Data entries:
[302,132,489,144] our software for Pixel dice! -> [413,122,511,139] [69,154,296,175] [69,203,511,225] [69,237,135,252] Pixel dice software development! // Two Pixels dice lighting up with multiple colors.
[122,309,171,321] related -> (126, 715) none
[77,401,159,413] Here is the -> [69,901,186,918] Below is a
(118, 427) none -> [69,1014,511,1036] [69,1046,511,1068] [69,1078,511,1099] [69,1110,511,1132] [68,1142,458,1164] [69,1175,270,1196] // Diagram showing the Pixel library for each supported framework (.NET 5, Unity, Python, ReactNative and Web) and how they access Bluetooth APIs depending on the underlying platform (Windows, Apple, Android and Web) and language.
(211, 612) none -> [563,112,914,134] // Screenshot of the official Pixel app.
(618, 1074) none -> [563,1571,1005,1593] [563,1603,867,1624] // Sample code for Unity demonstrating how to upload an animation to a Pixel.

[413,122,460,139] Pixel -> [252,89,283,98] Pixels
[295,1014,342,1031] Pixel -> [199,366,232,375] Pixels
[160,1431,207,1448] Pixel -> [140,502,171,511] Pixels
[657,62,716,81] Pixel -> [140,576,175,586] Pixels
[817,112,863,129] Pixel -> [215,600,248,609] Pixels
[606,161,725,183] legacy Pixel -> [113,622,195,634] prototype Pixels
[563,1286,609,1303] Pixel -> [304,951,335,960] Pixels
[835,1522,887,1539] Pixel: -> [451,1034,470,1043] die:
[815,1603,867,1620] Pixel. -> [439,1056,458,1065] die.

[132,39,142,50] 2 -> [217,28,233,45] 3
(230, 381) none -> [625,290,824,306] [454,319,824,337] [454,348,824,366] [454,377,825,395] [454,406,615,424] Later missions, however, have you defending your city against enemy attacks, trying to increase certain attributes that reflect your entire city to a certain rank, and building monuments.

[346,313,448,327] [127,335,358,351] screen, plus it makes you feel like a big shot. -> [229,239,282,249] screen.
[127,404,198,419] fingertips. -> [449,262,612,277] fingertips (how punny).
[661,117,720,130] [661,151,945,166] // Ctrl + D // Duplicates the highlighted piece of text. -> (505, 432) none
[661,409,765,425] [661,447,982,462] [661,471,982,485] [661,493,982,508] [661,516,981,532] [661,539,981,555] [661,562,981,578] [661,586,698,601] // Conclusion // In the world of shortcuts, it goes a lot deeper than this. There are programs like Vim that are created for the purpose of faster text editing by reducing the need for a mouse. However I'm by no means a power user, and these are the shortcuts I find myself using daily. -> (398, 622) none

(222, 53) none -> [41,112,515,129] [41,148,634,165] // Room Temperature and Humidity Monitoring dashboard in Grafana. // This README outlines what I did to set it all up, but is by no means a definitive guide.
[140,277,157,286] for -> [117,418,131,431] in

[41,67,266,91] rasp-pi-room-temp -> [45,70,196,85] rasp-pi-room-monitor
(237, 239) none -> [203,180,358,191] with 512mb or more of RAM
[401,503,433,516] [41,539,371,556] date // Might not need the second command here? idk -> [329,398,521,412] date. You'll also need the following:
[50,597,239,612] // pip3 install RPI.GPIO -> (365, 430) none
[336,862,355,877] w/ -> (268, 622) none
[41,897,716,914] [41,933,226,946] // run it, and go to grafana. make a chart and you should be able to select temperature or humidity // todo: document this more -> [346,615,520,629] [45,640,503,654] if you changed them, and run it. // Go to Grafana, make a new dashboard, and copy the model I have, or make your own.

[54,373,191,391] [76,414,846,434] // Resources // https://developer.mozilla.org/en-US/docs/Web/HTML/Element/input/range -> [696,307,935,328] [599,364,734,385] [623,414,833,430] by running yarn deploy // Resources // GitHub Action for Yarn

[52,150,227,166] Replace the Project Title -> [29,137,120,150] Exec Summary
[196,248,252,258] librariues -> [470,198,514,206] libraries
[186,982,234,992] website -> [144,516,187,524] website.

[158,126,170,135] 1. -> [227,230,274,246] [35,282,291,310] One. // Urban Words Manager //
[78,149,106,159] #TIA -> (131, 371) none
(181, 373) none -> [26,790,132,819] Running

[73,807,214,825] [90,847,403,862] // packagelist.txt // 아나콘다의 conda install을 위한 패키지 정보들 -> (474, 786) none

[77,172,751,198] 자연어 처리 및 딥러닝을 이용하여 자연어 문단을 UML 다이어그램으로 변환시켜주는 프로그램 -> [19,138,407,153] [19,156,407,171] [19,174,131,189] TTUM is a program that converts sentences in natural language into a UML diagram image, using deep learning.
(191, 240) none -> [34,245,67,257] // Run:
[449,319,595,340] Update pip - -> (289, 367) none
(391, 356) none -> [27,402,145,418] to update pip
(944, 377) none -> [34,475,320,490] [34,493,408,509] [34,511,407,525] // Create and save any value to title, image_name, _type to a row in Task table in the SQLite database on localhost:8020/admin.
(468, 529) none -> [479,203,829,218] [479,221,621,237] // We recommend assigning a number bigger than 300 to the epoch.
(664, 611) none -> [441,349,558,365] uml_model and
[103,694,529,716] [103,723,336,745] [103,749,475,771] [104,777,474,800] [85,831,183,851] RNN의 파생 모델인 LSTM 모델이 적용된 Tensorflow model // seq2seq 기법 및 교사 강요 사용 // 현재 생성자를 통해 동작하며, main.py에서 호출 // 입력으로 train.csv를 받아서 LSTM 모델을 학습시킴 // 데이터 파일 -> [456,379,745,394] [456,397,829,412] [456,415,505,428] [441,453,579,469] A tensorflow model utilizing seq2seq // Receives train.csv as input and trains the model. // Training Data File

## TASK INSTRUCTIONS
Write the data out again. Match it word for word.

## WRITTEN SOLUTION
[302,132,489,144] our software for Pixel dice! -> [413,122,511,139] [69,154,296,175] [69,203,511,225] [69,237,135,252] Pixel dice software development! // Two Pixels dice lighting up with multiple colors.
[122,309,171,321] related -> (126, 715) none
[77,401,159,413] Here is the -> [69,901,186,918] Below is a
(118, 427) none -> [69,1014,511,1036] [69,1046,511,1068] [69,1078,511,1099] [69,1110,511,1132] [68,1142,458,1164] [69,1175,270,1196] // Diagram showing the Pixel library for each supported framework (.NET 5, Unity, Python, ReactNative and Web) and how they access Bluetooth APIs depending on the underlying platform (Windows, Apple, Android and Web) and language.
(211, 612) none -> [563,112,914,134] // Screenshot of the official Pixel app.
(618, 1074) none -> [563,1571,1005,1593] [563,1603,867,1624] // Sample code for Unity demonstrating how to upload an animation to a Pixel.

[413,122,460,139] Pixel -> [252,89,283,98] Pixels
[295,1014,342,1031] Pixel -> [199,366,232,375] Pixels
[160,1431,207,1448] Pixel -> [140,502,171,511] Pixels
[657,62,716,81] Pixel -> [140,576,175,586] Pixels
[817,112,863,129] Pixel -> [215,600,248,609] Pixels
[606,161,725,183] legacy Pixel -> [113,622,195,634] prototype Pixels
[563,1286,609,1303] Pixel -> [304,951,335,960] Pixels
[835,1522,887,1539] Pixel: -> [451,1034,470,1043] die:
[815,1603,867,1620] Pixel. -> [439,1056,458,1065] die.

[132,39,142,50] 2 -> [217,28,233,45] 3
(230, 381) none -> [625,290,824,306] [454,319,824,337] [454,348,824,366] [454,377,825,395] [454,406,615,424] Later missions, however, have you defending your city against enemy attacks, trying to increase certain attributes that reflect your entire city to a certain rank, and building monuments.

[346,313,448,327] [127,335,358,351] screen, plus it makes you feel like a big shot. -> [229,239,282,249] screen.
[127,404,198,419] fingertips. -> [449,262,612,277] fingertips (how punny).
[661,117,720,130] [661,151,945,166] // Ctrl + D // Duplicates the highlighted piece of text. -> (505, 432) none
[661,409,765,425] [661,447,982,462] [661,471,982,485] [661,493,982,508] [661,516,981,532] [661,539,981,555] [661,562,981,578] [661,586,698,601] // Conclusion // In the world of shortcuts, it goes a lot deeper than this. There are programs like Vim that are created for the purpose of faster text editing by reducing the need for a mouse. However I'm by no means a power user, and these are the shortcuts I find myself using daily. -> (398, 622) none

(222, 53) none -> [41,112,515,129] [41,148,634,165] // Room Temperature and Humidity Monitoring dashboard in Grafana. // This README outlines what I did to set it all up, but is by no means a definitive guide.
[140,277,157,286] for -> [117,418,131,431] in

[41,67,266,91] rasp-pi-room-temp -> [45,70,196,85] rasp-pi-room-monitor
(237, 239) none -> [203,180,358,191] with 512mb or more of RAM
[401,503,433,516] [41,539,371,556] date // Might not need the second command here? idk -> [329,398,521,412] date. You'll also need the following:
[50,597,239,612] // pip3 install RPI.GPIO -> (365, 430) none
[336,862,355,877] w/ -> (268, 622) none
[41,897,716,914] [41,933,226,946] // run it, and go to grafana. make a chart and you should be able to select temperature or humidity // todo: document this more -> [346,615,520,629] [45,640,503,654] if you changed them, and run it. // Go to Grafana, make a new dashboard, and copy the model I have, or make your own.

[54,373,191,391] [76,414,846,434] // Resources // https://developer.mozilla.org/en-US/docs/Web/HTML/Element/input/range -> [696,307,935,328] [599,364,734,385] [623,414,833,430] by running yarn deploy // Resources // GitHub Action for Yarn

[52,150,227,166] Replace the Project Title -> [29,137,120,150] Exec Summary
[196,248,252,258] librariues -> [470,198,514,206] libraries
[186,982,234,992] website -> [144,516,187,524] website.

[158,126,170,135] 1. -> [227,230,274,246] [35,282,291,310] One. // Urban Words Manager //
[78,149,106,159] #TIA -> (131, 371) none
(181, 373) none -> [26,790,132,819] Running

[73,807,214,825] [90,847,403,862] // packagelist.txt // 아나콘다의 conda install을 위한 패키지 정보들 -> (474, 786) none

[77,172,751,198] 자연어 처리 및 딥러닝을 이용하여 자연어 문단을 UML 다이어그램으로 변환시켜주는 프로그램 -> [19,138,407,153] [19,156,407,171] [19,174,131,189] TTUM is a program that converts sentences in natural language into a UML diagram image, using deep learning.
(191, 240) none -> [34,245,67,257] // Run:
[449,319,595,340] Update pip - -> (289, 367) none
(391, 356) none -> [27,402,145,418] to update pip
(944, 377) none -> [34,475,320,490] [34,493,408,509] [34,511,407,525] // Create and save any value to title, image_name, _type to a row in Task table in the SQLite database on localhost:8020/admin.
(468, 529) none -> [479,203,829,218] [479,221,621,237] // We recommend assigning a number bigger than 300 to the epoch.
(664, 611) none -> [441,349,558,365] uml_model and
[103,694,529,716] [103,723,336,745] [103,749,475,771] [104,777,474,800] [85,831,183,851] RNN의 파생 모델인 LSTM 모델이 적용된 Tensorflow model // seq2seq 기법 및 교사 강요 사용 // 현재 생성자를 통해 동작하며, main.py에서 호출 // 입력으로 train.csv를 받아서 LSTM 모델을 학습시킴 // 데이터 파일 -> [456,379,745,394] [456,397,829,412] [456,415,505,428] [441,453,579,469] A tensorflow model utilizing seq2seq // Receives train.csv as input and trains the model. // Training Data File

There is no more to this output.